Sendikalar, işçinin parasıyla darbecilere çanak tuttu
Mustafa Başoğlu, 50 yıl boyunca yaptığı Sağlık-İş Sendikası başkanlığından geçen ay gözyaşları içinde ayrıldı.
28 Şubat döneminde sendikaların kurduğu 5'li çeteye karşı duruşuyla takdir topladı. Yakın tarihe şahitlik eden Başoğlu, kanlı 1 Mayıs'tan 12 Eylül'e, 28 Şubat'tan 5'li çeteye, Ergenekon'dan kitap projelerine kadar birçok konuda açıklamalarda bulundu. 12 Eylül 1980 darbesine gidilen süreçte işçi konfederasyonlarından DİSK'in kullanıldığını savunan Başoğlu, 1970-1980 arasındaki işçi olaylarında, işçilerin tanka bindirildiğini belirtti. DİSK'in 15-16 Haziran olaylarını da amacından saptırarak darbeye hizmet eder konuma getirdiğini belirten Başoğlu, "DİSK Sovyet tipi bir yönetim peşinde koşuyordu. 12 Eylül'ü kolaylaştırdılar." dedi.
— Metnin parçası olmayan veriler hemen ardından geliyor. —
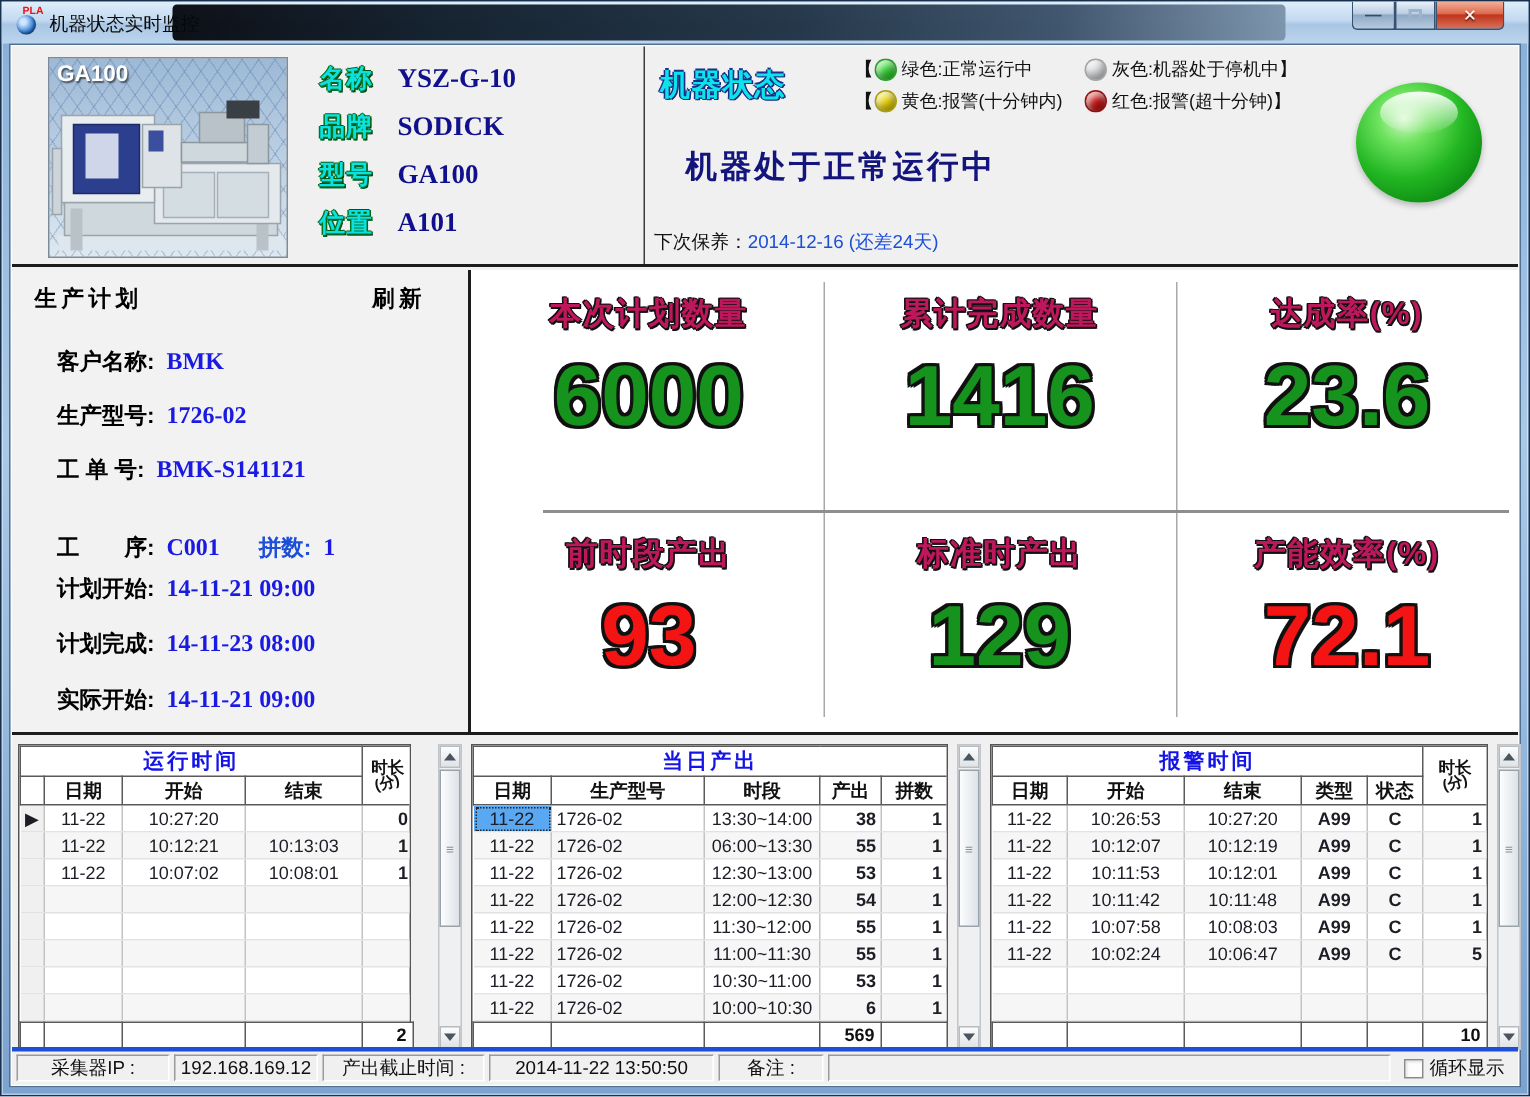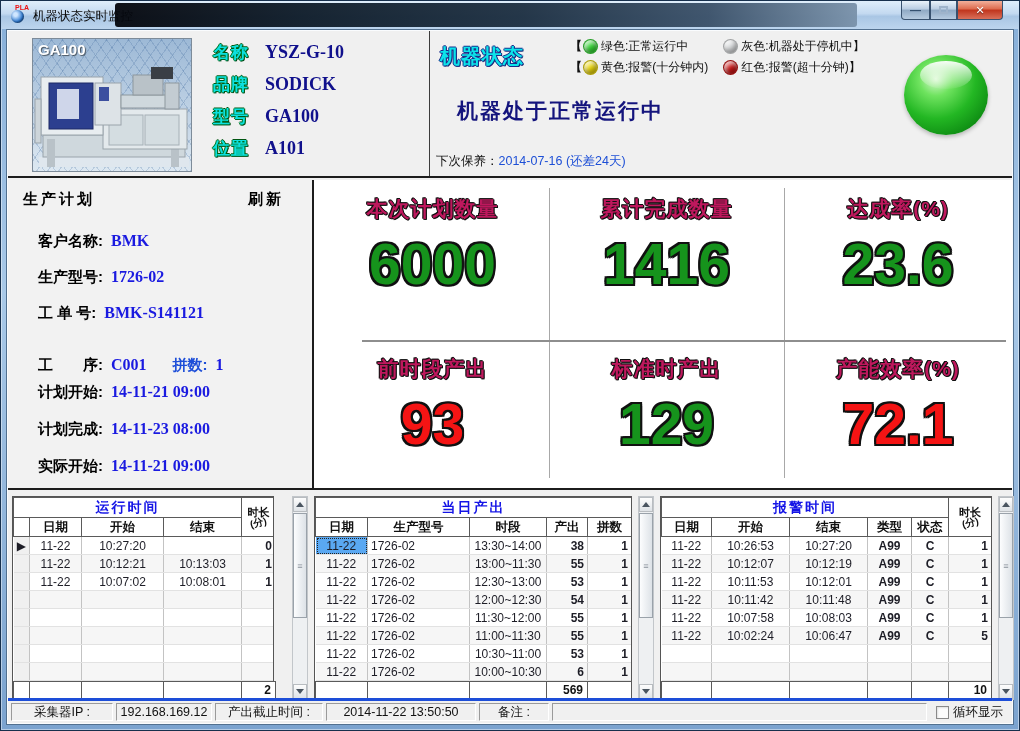"2014-07-16 (还差24天)" span.val { text: 2014-07-16 -> 2014-12-16 }
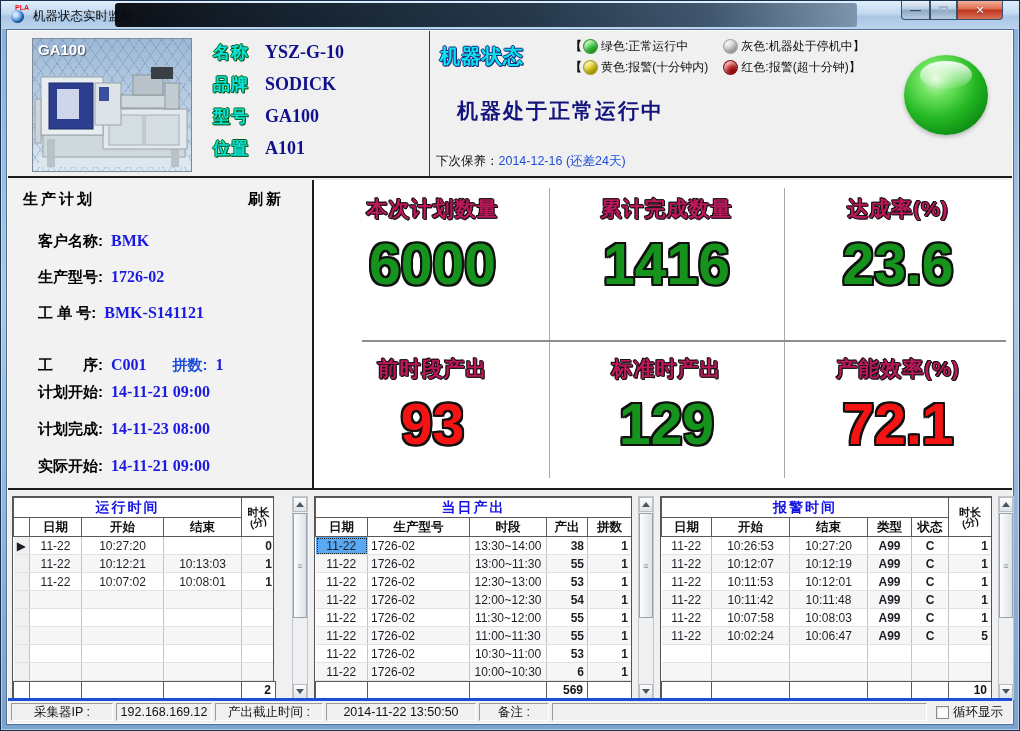"13:00~11:30" td.a-c { text: 13:00~11:30 -> 06:00~13:30 }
Türkiye'deki sendikacılığın toplumdan kopuk işlediğini söyleyen Başoğlu, "Sendikaların paraları var. Şimdi paraları kendileri yiyor. Arabaları değiştiriyorlar. Benim hiç Mercedes makam arabam olmadı." ifadelerini kullandı. O karmaşalı günlerde sendikalarla bir general başkanlığında toplantı yapıldığını hatırlatan Başoğlu, o toplantıya Türk-İş'in o dönemki başkanı Bayram Meral'in katıldığını ifade etti. Meral'e toplantının konusuyla ilgili sorular sorduğunu kaydeden Başoğlu, Meral'in verdiği "Ankara Valisi vardı. Biz orada yükseköğretimdeki çocuklara yurt meselesini konuştuk." cevabına hâlâ inanmadığına dikkat çekti. Başoğlu, tabloyu şöyle özetledi: "Tabii öyle olmadı, başka şeyler konuşuldu. Sivilleri çağırıyorlar, asker bilgi veriyor, şartlandırıyor gönderiyor. Türk-İş Genel Sekreteri Şemsi Denizer o dönemde Erzurum'da bir toplantı yaptı. 'Asker darbe yapar biz destekleriz.' dedi. Ben Şemsi'ye sordum. 'Ben öyle demedim.' dedi. 28 Şubatçılar sürekli olarak işçileri ve işverenleri kendi yanlarında görmek için çalışıyordu. Hakimler ve savcıları topluyorlardı ya. Ama siviller 28 Şubat'ı istemedi."